DIYers understand that this product won’t be plug and play, mass consumers want to just plug the thing, use it and expect it to work flawlessly forever.

I might be wrong since I don’t know Allison but that’s a bit how her message sounds like. It sounds a bit obvious to me that you need to make sure that you secured your connectors well before using the thing. That being said it is not entirely impossible that she got a defective connector that was particularly loose, it can happen. Dupont connectors are convenient and cheap but they are not very secure nor consistent.

After Kevin’s attempt at ‘snark’, I was simply going to ignore this post going forward. On the other hand, Dui, ni shuo de dui brought out some other things that I thought I would address.

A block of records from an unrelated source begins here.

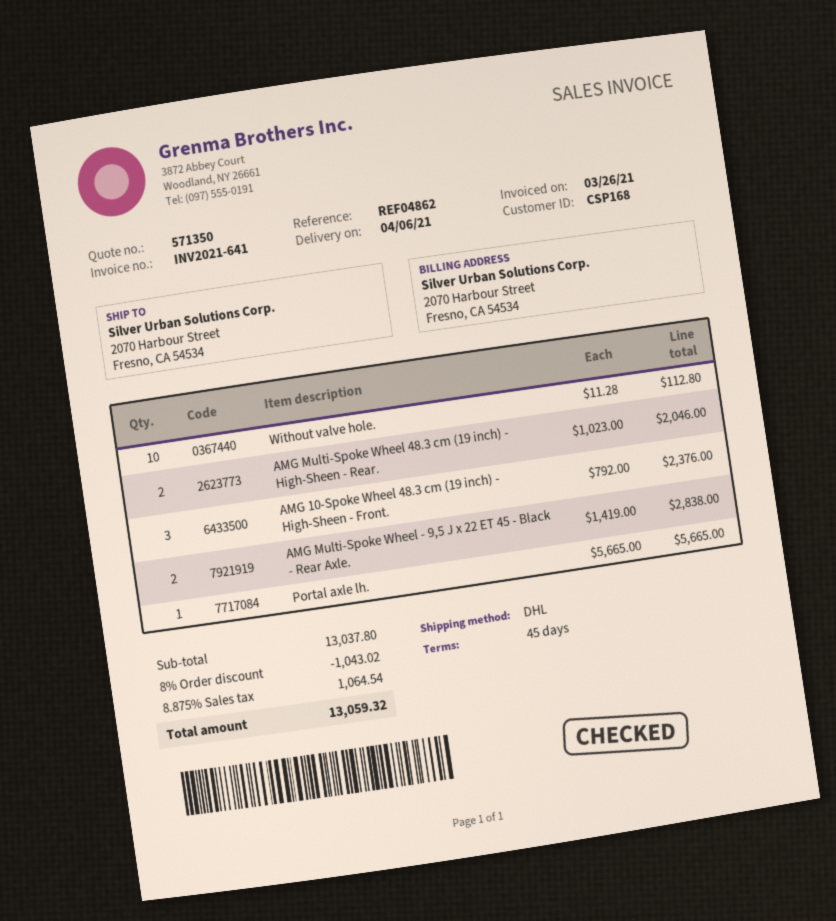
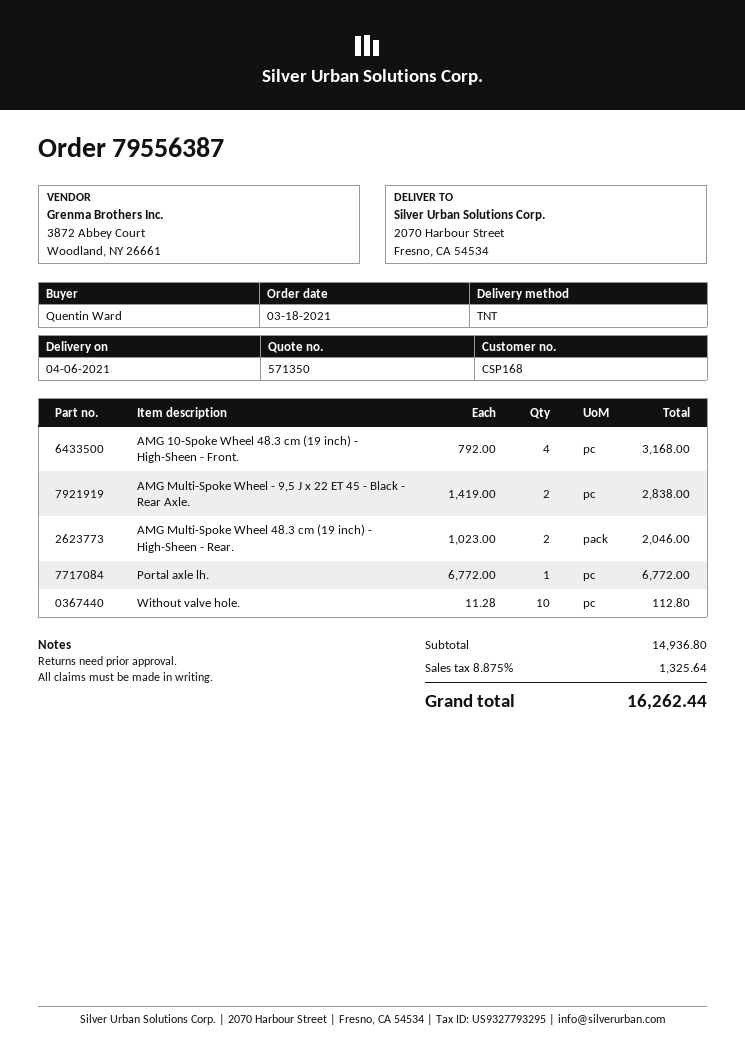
shipping method: DHL -> TNT
AMG 10-Spoke Wheel 48.3 cm (19 inch) - High-Sheen - Front.: 3 x 792.00 = 2376.00 -> 4 x 792.00 = 3168.00
Portal axle lh.: 1 x 5665.00 = 5665.00 -> 1 x 6772.00 = 6772.00
subtotal: 13037.80 -> 14936.80
discount: 8% = 1043.02 -> none
tax: 8.875% = 1064.54 -> 8.875% = 1325.64
total: 13059.32 -> 16262.44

A little history- I’ve been around before the term ‘DIYers’ existed. We called it ‘hobbiest’ in my day. When I started building things, we often didn’t have plans, some engineer had thrown together a drawing and we got at times no more than 5 sentences to build with. It’s one of the reasons that ‘shitty regulations’ for safety now exist. I’ve been around a very long time as a DIYer. I’ve attached just a few pix of a few projects in the past 2 years, not to mention my building and soldering together personal computer circuit boards back in the 80’s, wiring and operating a mainframe for a bank, creating my own engineered designs of various jigs/hardware/electronics etc. and a lot more.

Before these connectors existed, we had a tool called a wire-wrap tool that was the core wiring methodology. A wire that wasn’t in place properly could arc and shut down a million dollar machine. Many of the newer connectors including Molex can be ordered from Mouser Electronics that lock into the board. It’s not that these are unavailable by any means or unreasonably expensive.

At every level Ryan has taken my ‘complaints’ and addressed them in the way he sees fit. His engineering design is excellent as is his product. However, with most engineers, the documentation element is lagging and by far the most boring part of the exciting world of creating new products and having ideas come to fruition. More often than not, the engineer writes from the perspective of working on a product for several years and forgets that some individuals that come in fresh don’t have the base knowledge that the engineer has after many years of working on the product. When a fresh person looks at something and brings up a point, no matter if no one else has ever brought up the point, it should be noted as a possible issue and considered and corrected. Ryan has been working to do this.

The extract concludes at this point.